Among the entries below, find all lines that include "class" and copy them.

**Given records:**
——————————
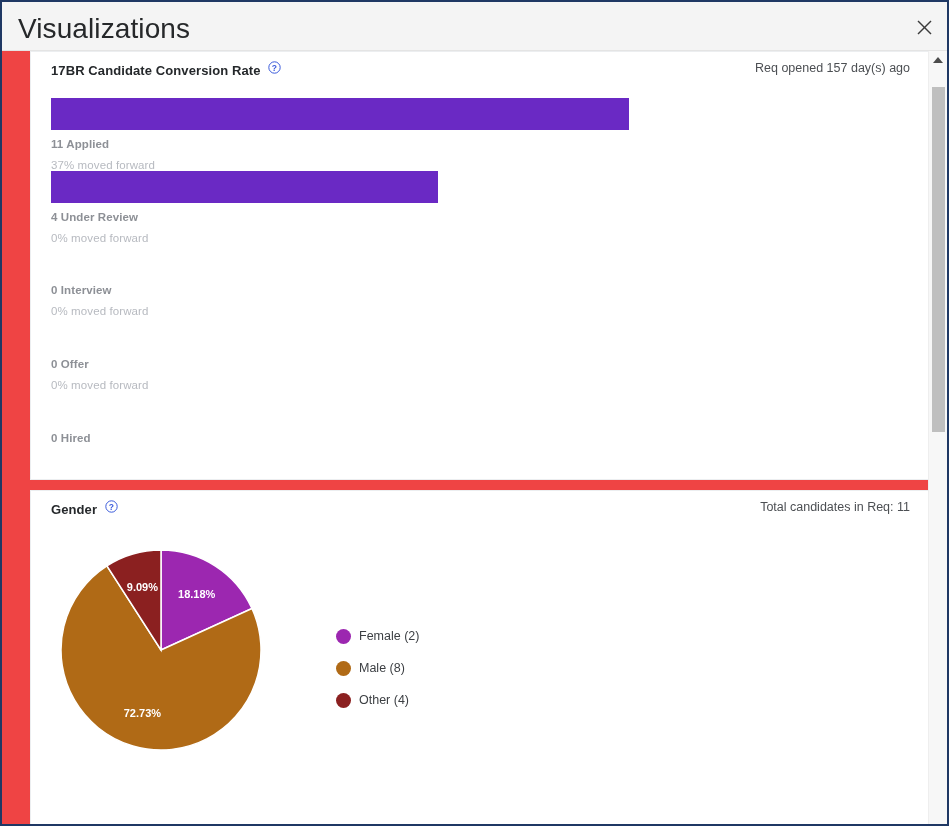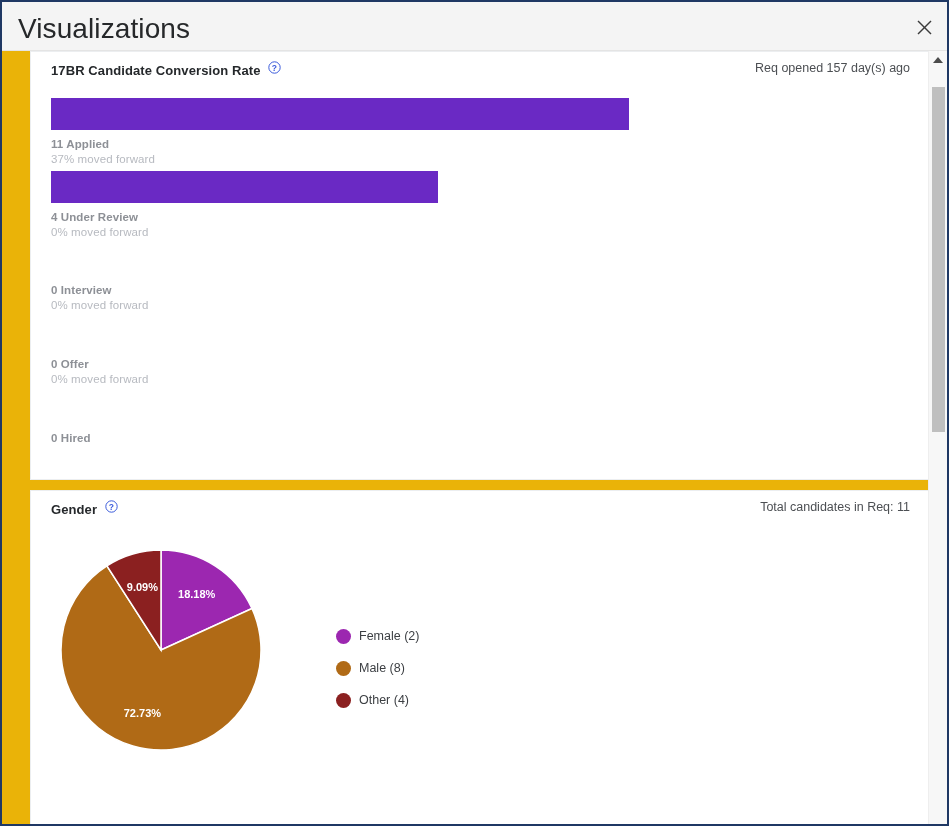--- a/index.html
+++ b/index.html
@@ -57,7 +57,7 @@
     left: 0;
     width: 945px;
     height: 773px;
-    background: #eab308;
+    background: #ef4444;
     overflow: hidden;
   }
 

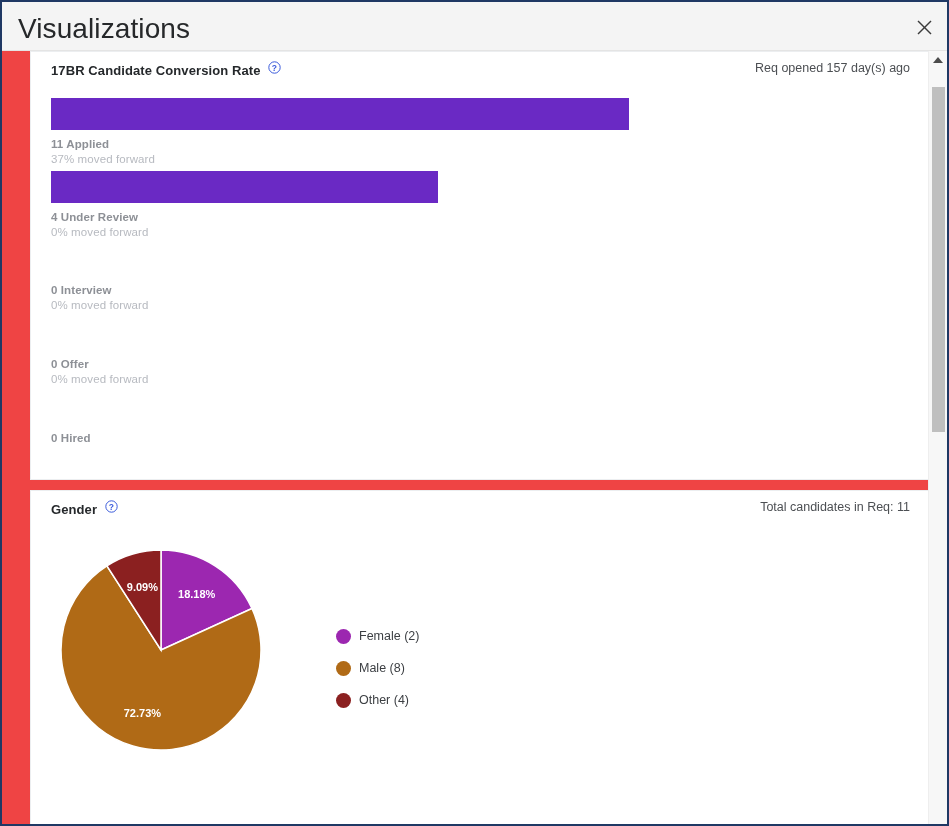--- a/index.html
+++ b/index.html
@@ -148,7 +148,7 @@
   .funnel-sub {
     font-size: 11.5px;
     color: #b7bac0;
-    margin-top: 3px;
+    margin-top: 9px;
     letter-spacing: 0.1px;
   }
——————————
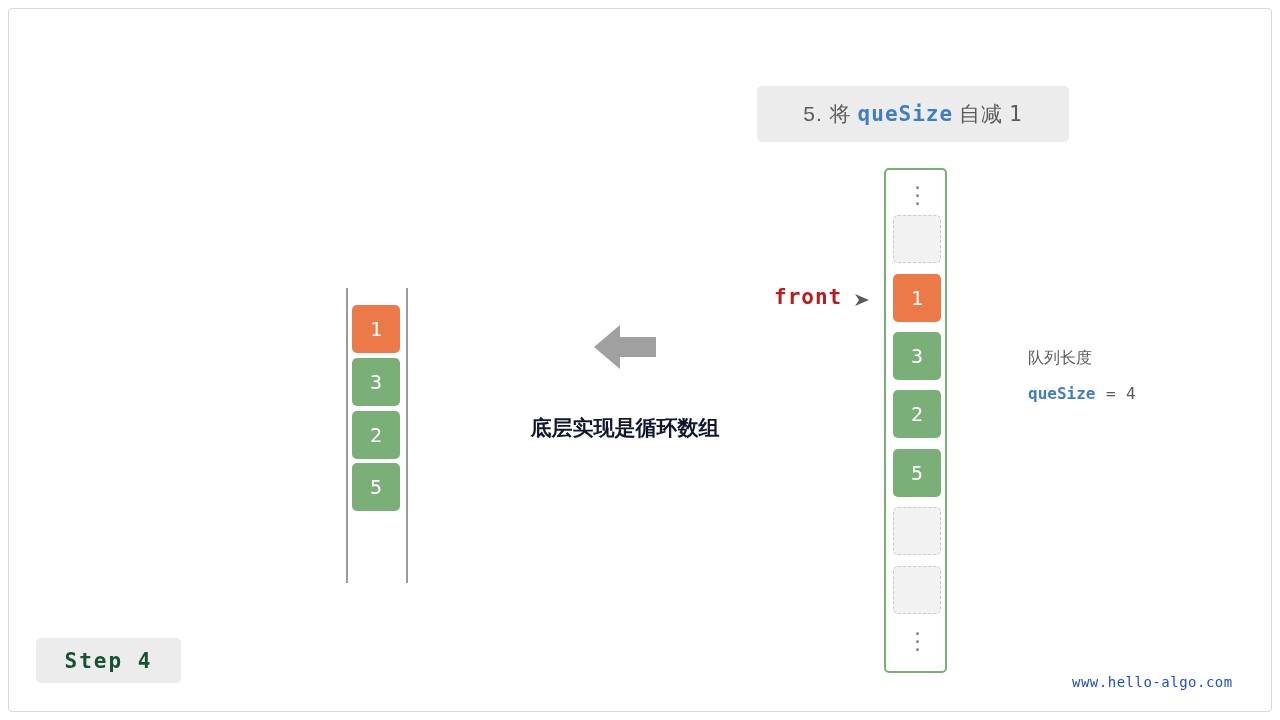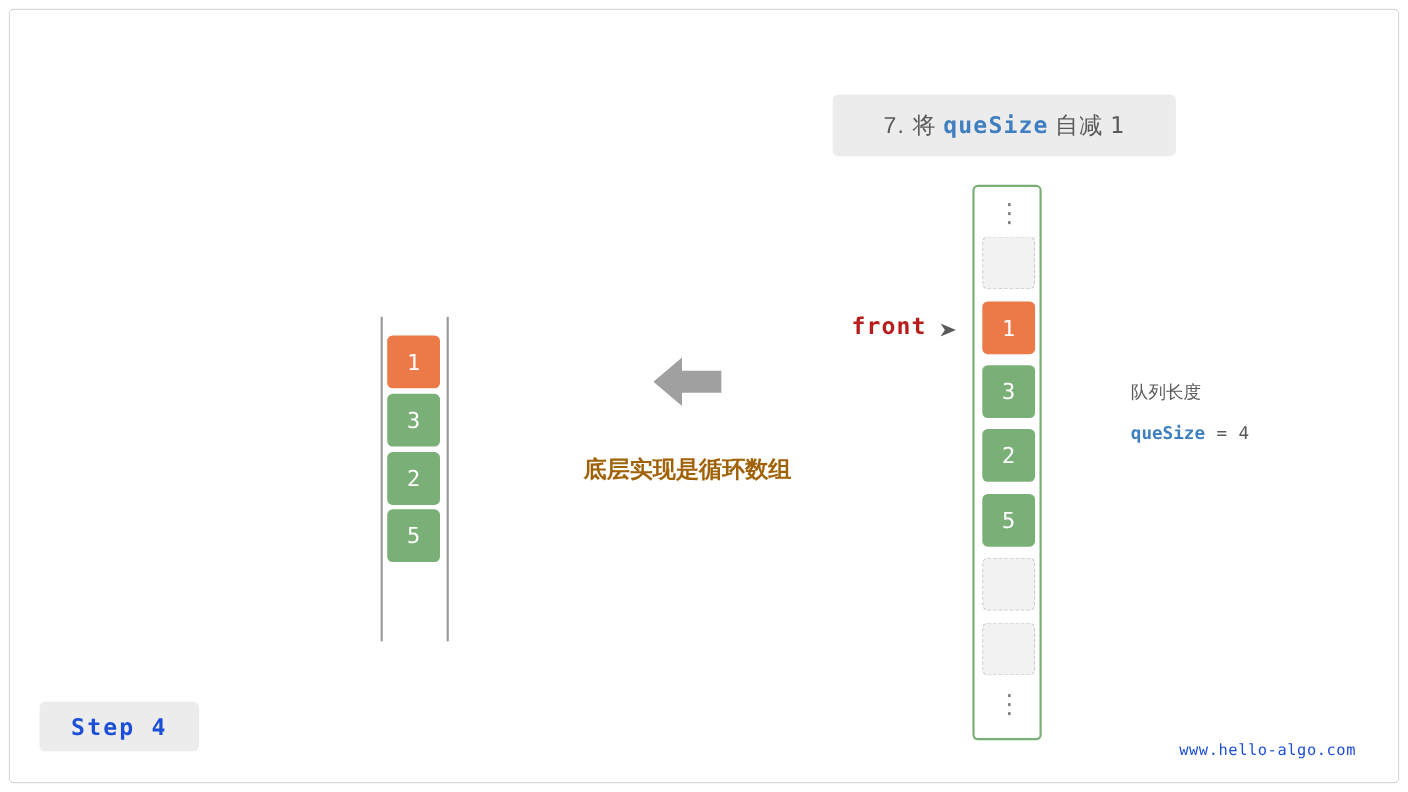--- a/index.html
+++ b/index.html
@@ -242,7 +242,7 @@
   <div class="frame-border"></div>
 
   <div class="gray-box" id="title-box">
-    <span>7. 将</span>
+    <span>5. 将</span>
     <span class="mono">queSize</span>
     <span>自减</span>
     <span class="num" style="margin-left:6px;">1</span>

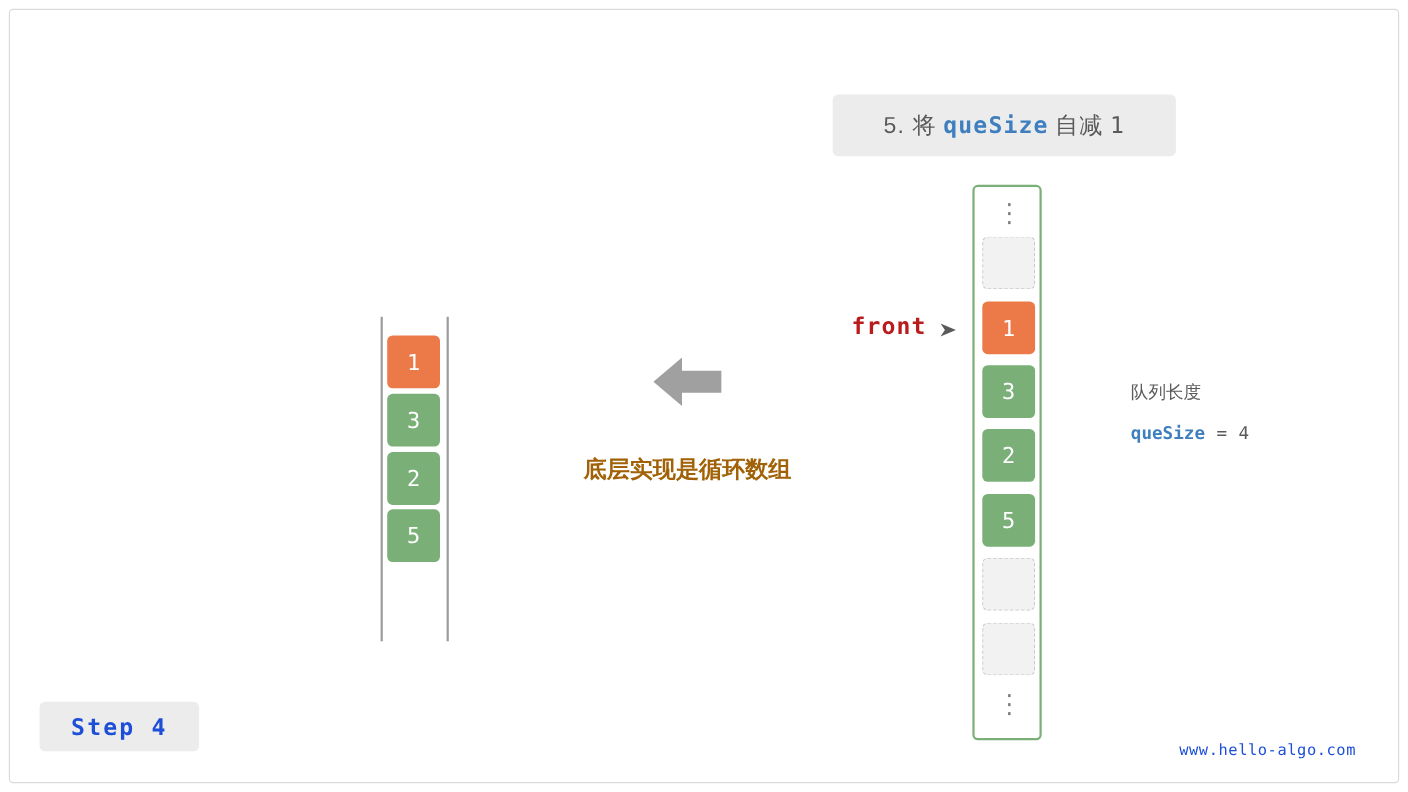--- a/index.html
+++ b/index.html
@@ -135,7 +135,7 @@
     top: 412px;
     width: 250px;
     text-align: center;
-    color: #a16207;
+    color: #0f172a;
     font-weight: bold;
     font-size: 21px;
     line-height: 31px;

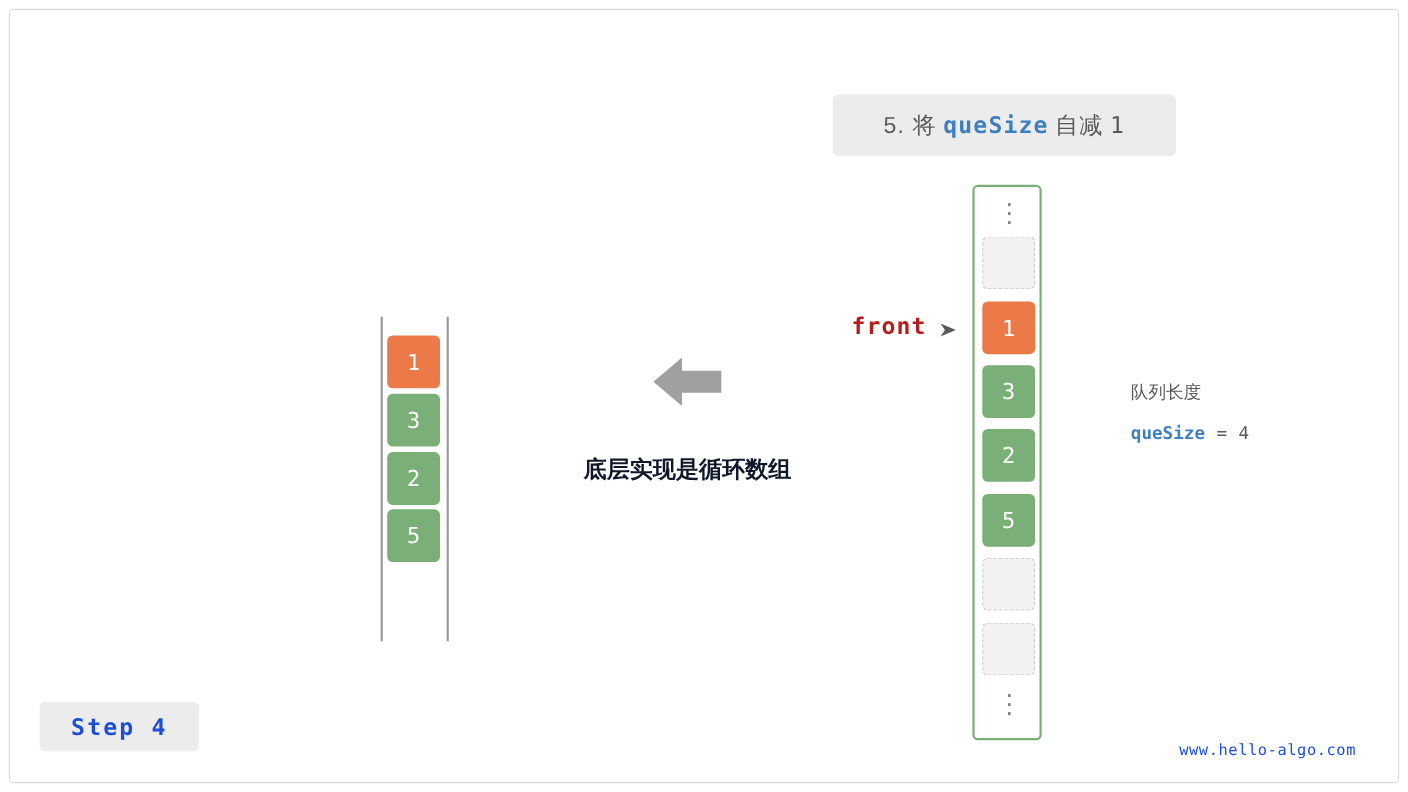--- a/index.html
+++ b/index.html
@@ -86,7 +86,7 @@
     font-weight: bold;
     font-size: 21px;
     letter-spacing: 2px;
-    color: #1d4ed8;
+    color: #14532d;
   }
——————————
**Problem solution:**
   <div class="frame-border"></div>
   <div class="gray-box" id="title-box">
     <span class="mono">queSize</span>
     <span class="num" style="margin-left:6px;">1</span>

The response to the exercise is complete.